I am trying to create .mat data files using python. The matlab code expects the data to have a certain format, where two-dimensional ndarrays of non-uniform sizes are stored as objects in a column vector. So, in my case, there would be k numpy arrays of shape (m_i, n) - with different m_i for each array - stored in a numpy array with dtype=object
of shape (k, 1). I then add this object array to a dictionary and pass it to scipy.io.savemat()
.
This works fine so long as the m_i are indeed different. If all k arrays happen to have the same number of rows m_i, the behaviour becomes strange.
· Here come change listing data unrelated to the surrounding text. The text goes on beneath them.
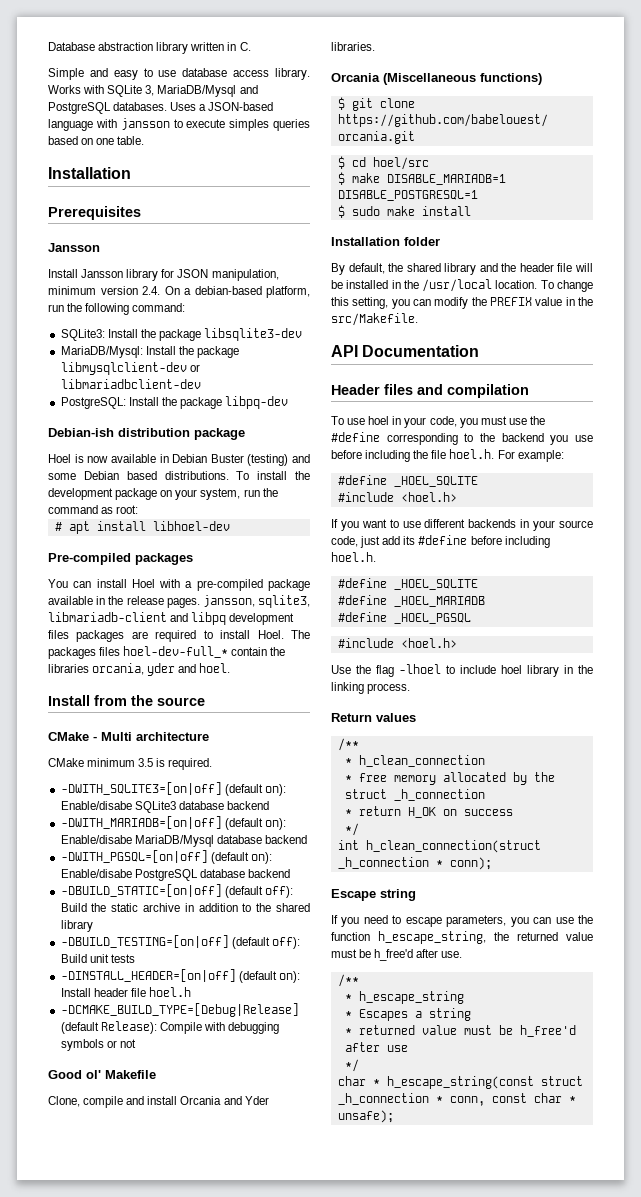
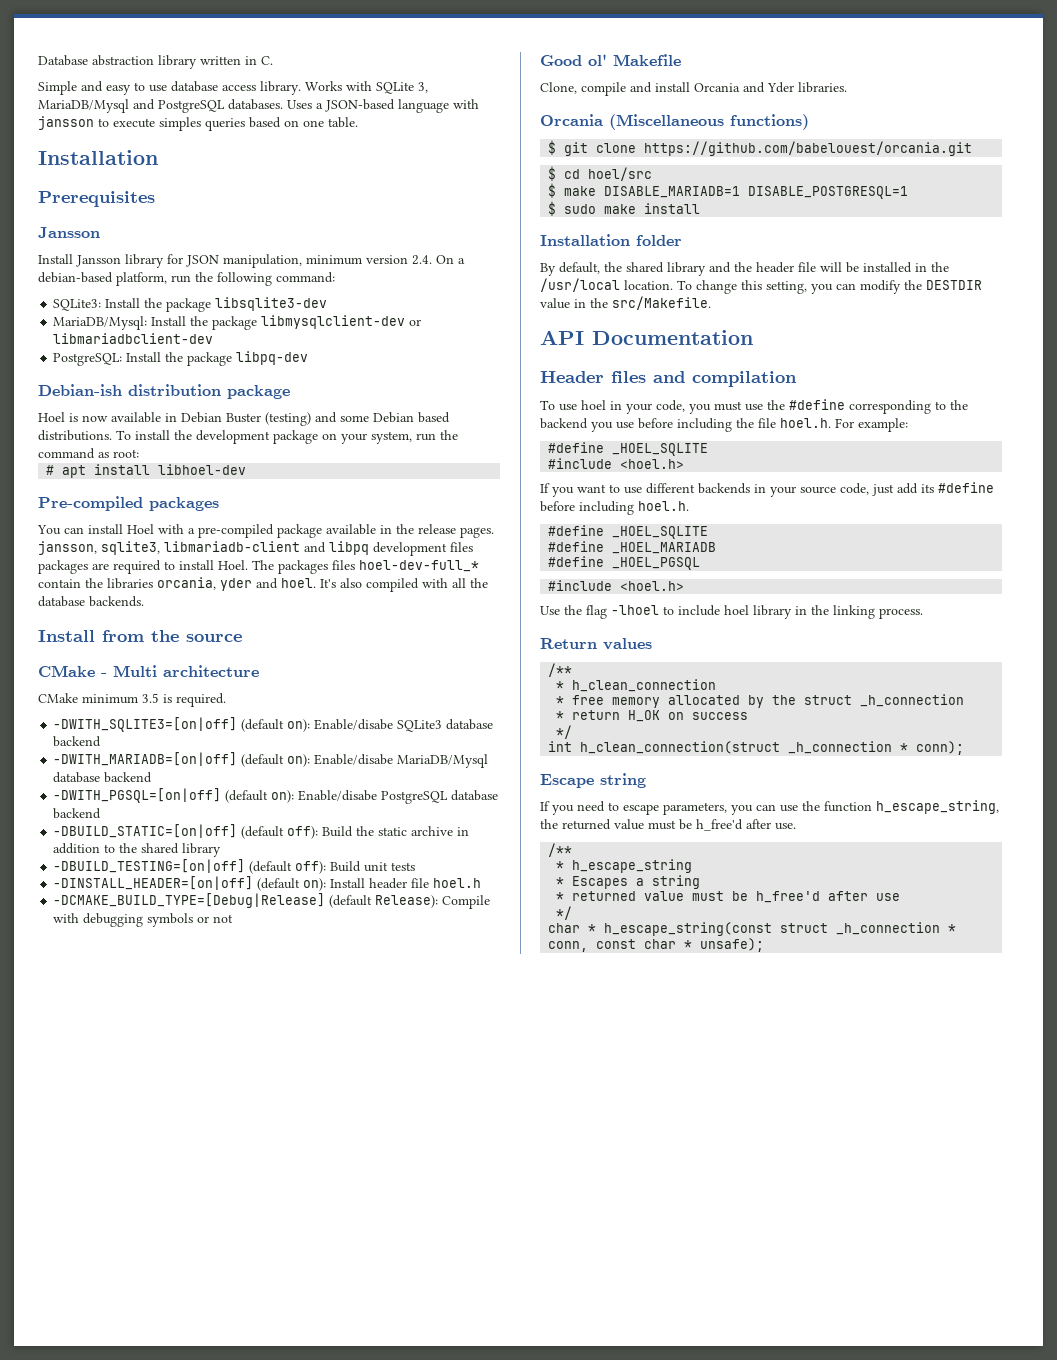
(231, 668) none -> [320,578,488,592] [38,596,144,607] It's also compiled with all the database backends.
[490,297,532,306] PREFIX -> [926,280,982,290] DESTDIR

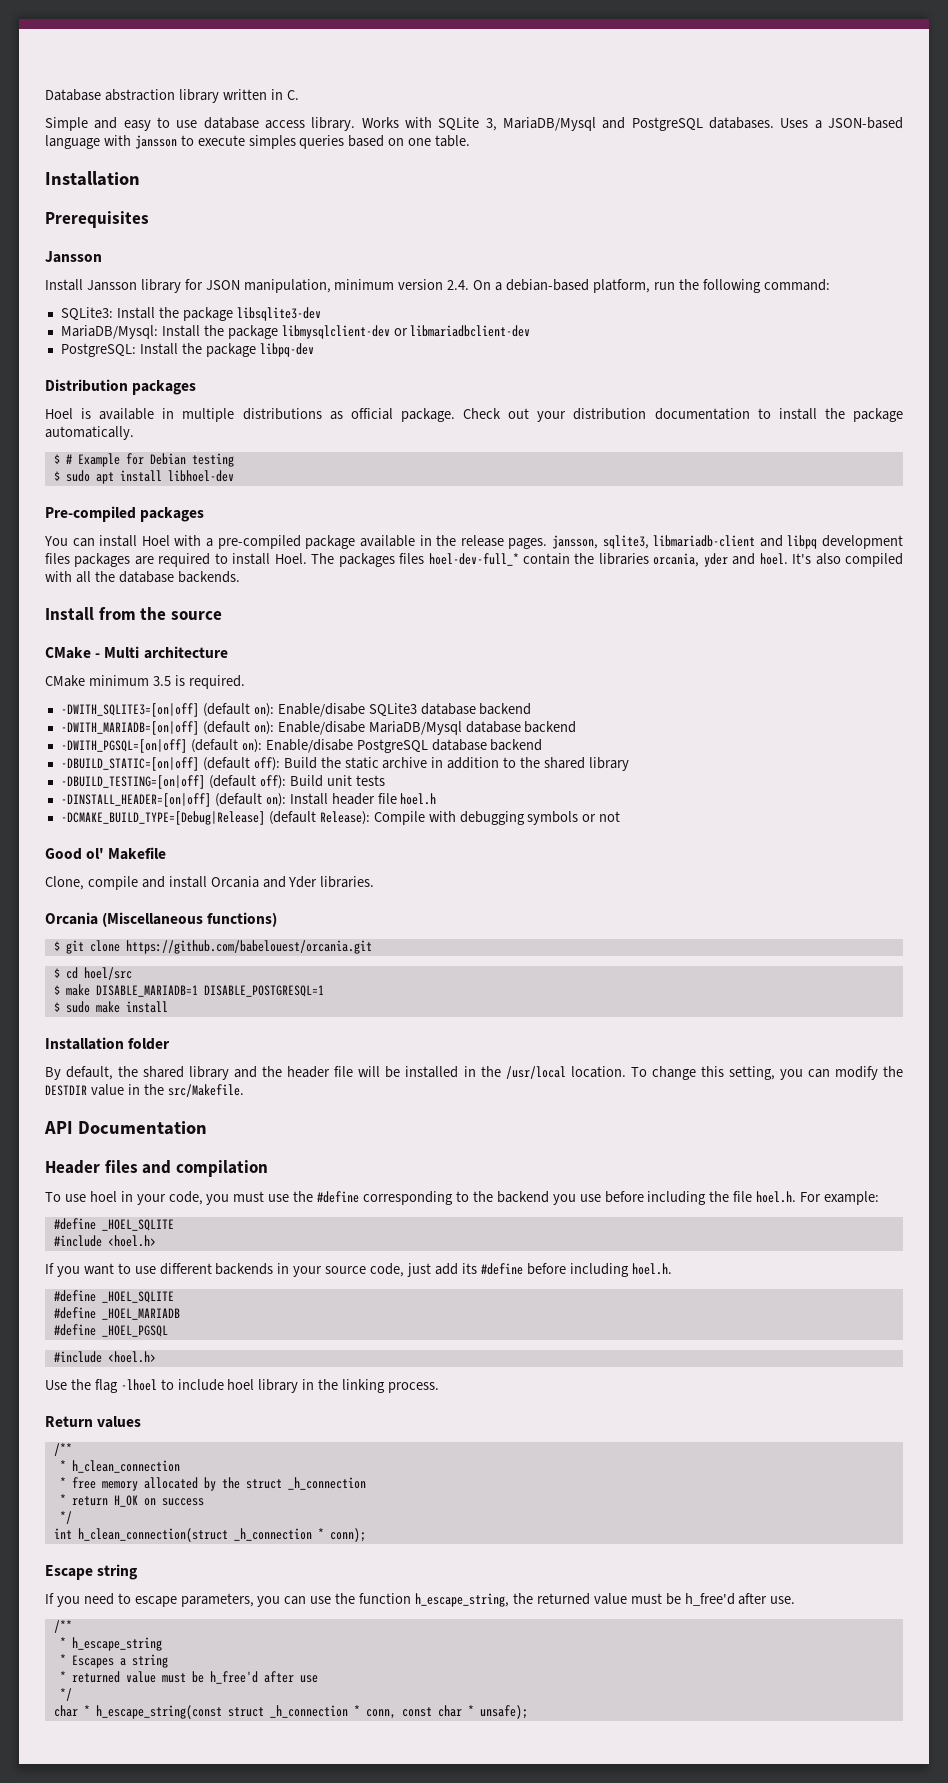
[38,384,290,399] Debian-ish distribution package -> [45,379,197,395] Distribution packages
[82,412,450,426] [38,430,458,444] [38,448,139,459] [46,465,55,475] now available in Debian Buster (testing) and some Debian based distributions. To install the development package on your system, run the command as root: // # -> [99,408,903,422] [45,426,134,440] [53,453,234,467] [53,470,90,482] available in multiple distributions as official package. Check out your distribution documentation to install the package automatically. // $ # Example for Debian testing // $ sudo

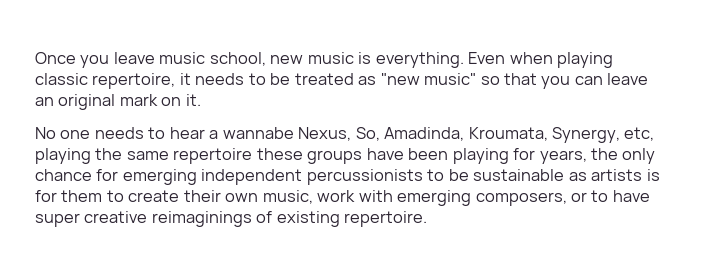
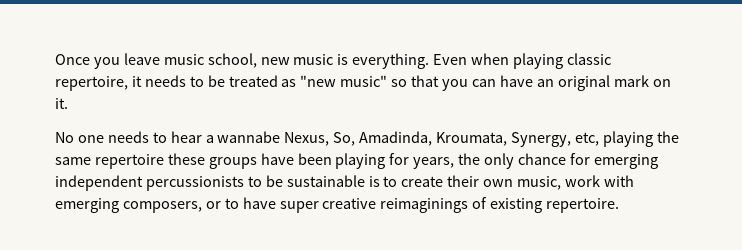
[607,73,649,85] leave -> [499,75,533,87] have
[568,169,660,181] [35,190,103,202] as artists is for them -> [368,176,380,187] is

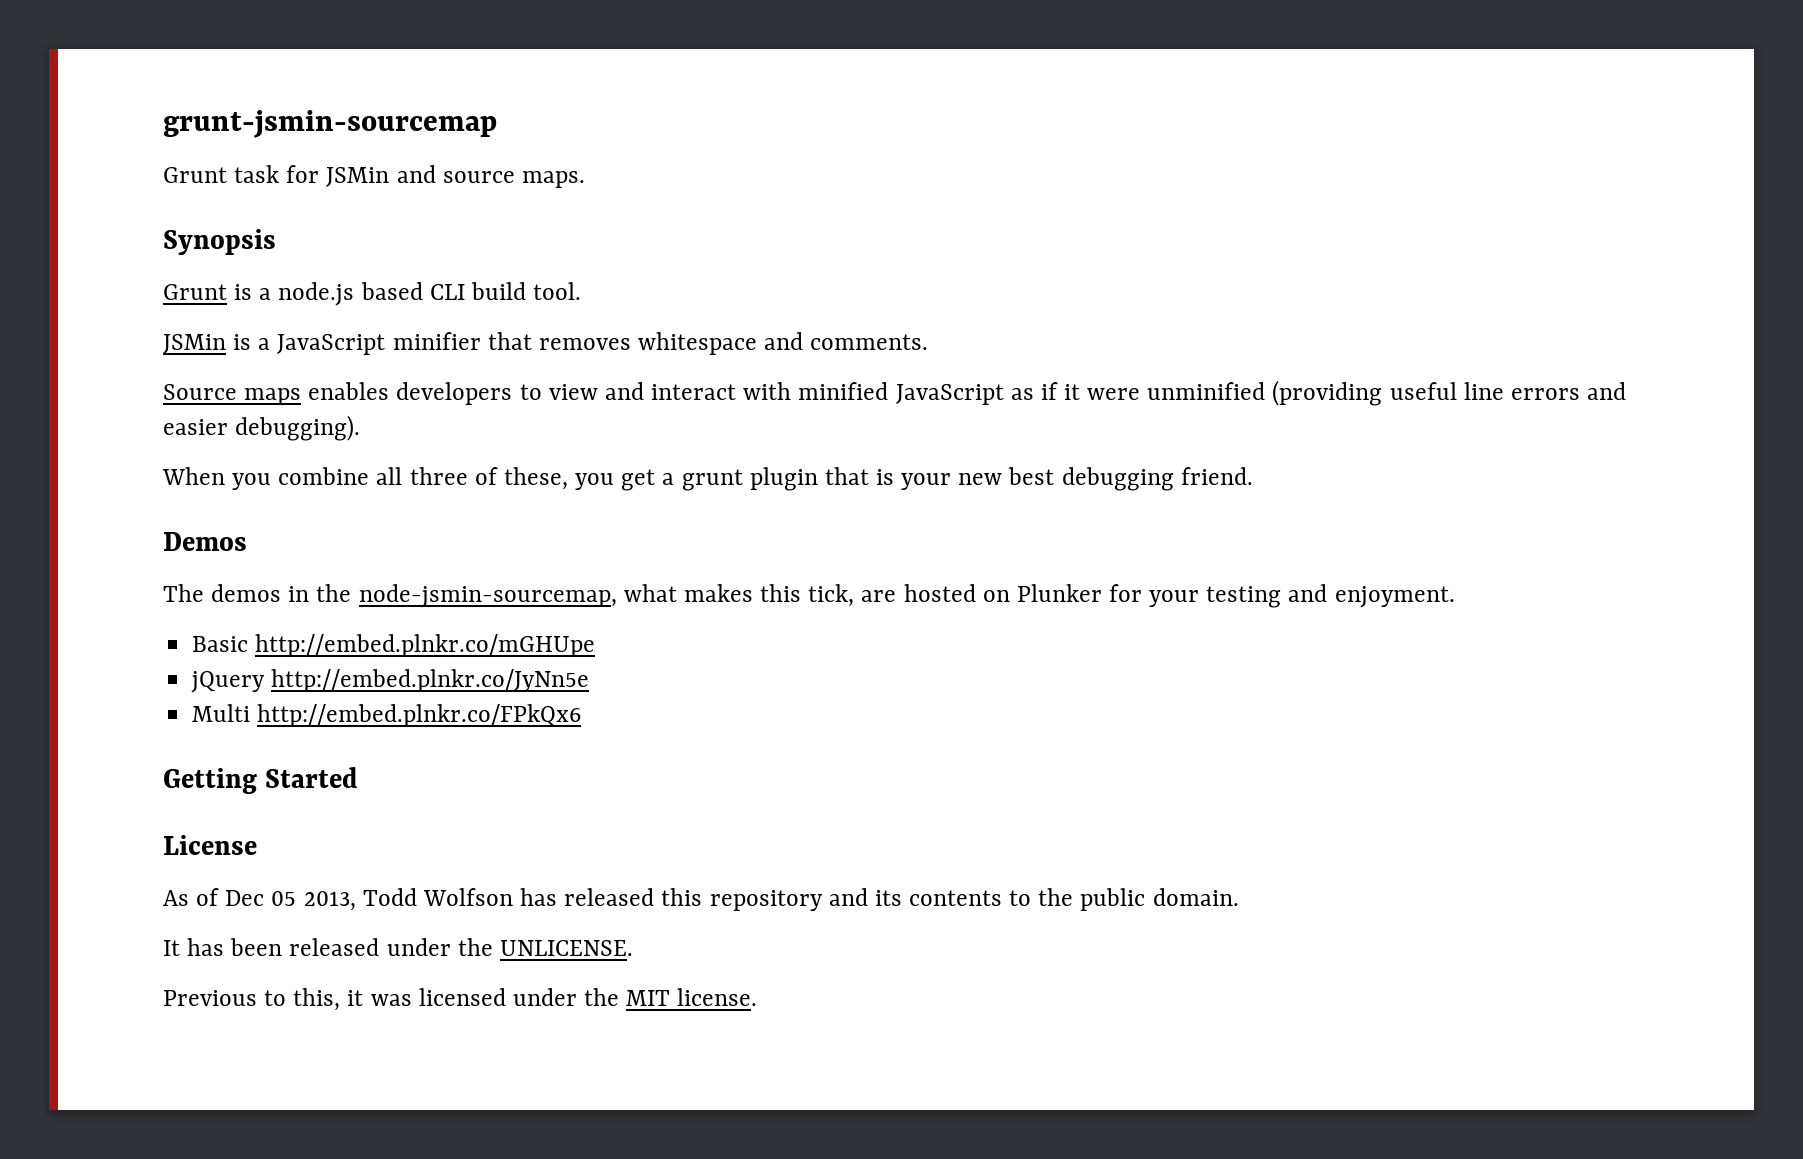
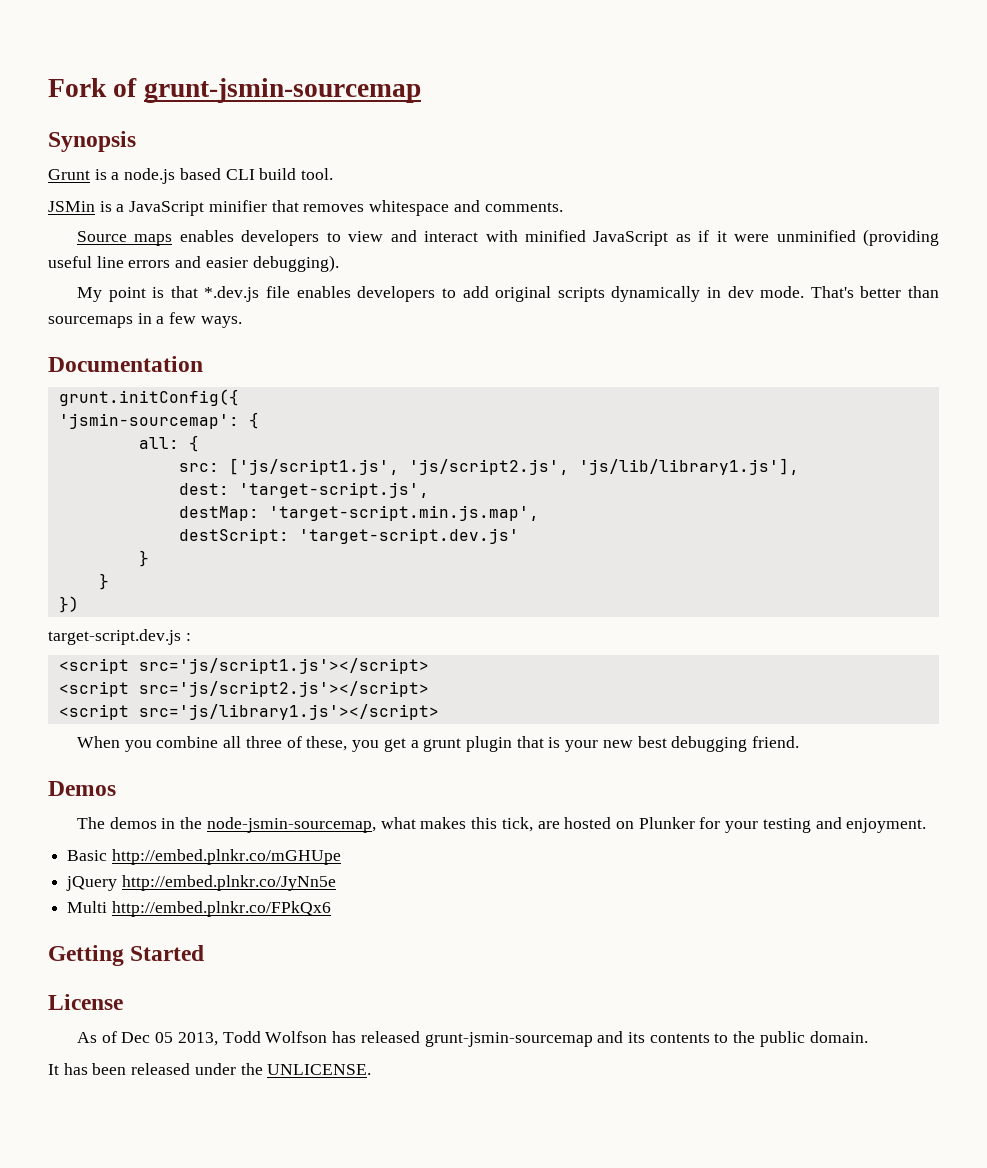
[163,110,497,138] [163,165,585,188] grunt-jsmin-sourcemap // Grunt task for JSMin and source maps. -> [48,78,421,103] Fork of grunt-jsmin-sourcemap
(361, 428) none -> [77,286,940,302] [48,312,242,328] [48,356,203,372] [58,389,239,406] [58,412,259,429] [138,435,199,452] [178,458,799,475] [178,482,429,498] [178,505,539,521] [178,528,519,544] [138,550,149,567] [98,573,109,590] [58,596,79,613] [48,629,191,645] [58,658,429,674] [58,681,429,697] [58,704,439,720] // My point is that *.dev.js file enables developers to add original scripts dynamically in dev mode. That's better than sourcemaps in a few ways. // Documentation // grunt.initConfig({ // 'jsmin-sourcemap': { // all: { // src: ['js/script1.js', 'js/script2.js', 'js/lib/library1.js'], // dest: 'target-script.js', // destMap: 'target-script.min.js.map', // destScript: 'target-script.dev.js' // } // } // }) // target-script.dev.js : // <script src='js/script1.js'></script> // <script src='js/script2.js'></script> // <script src='js/library1.js'></script>
[661,888,823,911] this repository -> [424,1032,593,1047] grunt-jsmin-sourcemap
[163,988,758,1011] // Previous to this, it was licensed under the MIT license. -> (372, 1069) none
First of all, it requires very explicit assignment to a numpy array of dtype=object that has been initialised to the final size k, otherwise numpy simply creates a three-dimensional array. But even when I have the correct format in python and store it to a .mat file using savemat
, there is some kind of problem in the translation to the matlab format.
When I reload the data from the .mat file using scipy.io.loadmat
, I find that I still have an object array of shape (k, 1), which still has elements of shape (m, n). However, each element is no longer an int or a float but is instead a numpy array of shape (1, 1) that has to be further indexed to access the contained int or float. So an individual element of an object vector that was supposed to be a numpy array of shape (2, 4) would look something like this:
[array([[array([[0.82374894]]), array([[0.50730055]]),
array([[0.36721625]]), array([[0.45036349]])],
[array([[0.26119276]]), array([[0.16843872]]),
array([[0.28649524]]), array([[0.64239569]])]], dtype=object)]
This also poses a problem for the matlab code that I am trying to build my data files for. It runs fine for the arrays of objects that have different shapes but will break when there are arrays containing arrays of the same shape.
I know this is a rather obscure and possibly unavoidable issue but I figured I would see if anyone else has encountered it and found a fix. Thanks.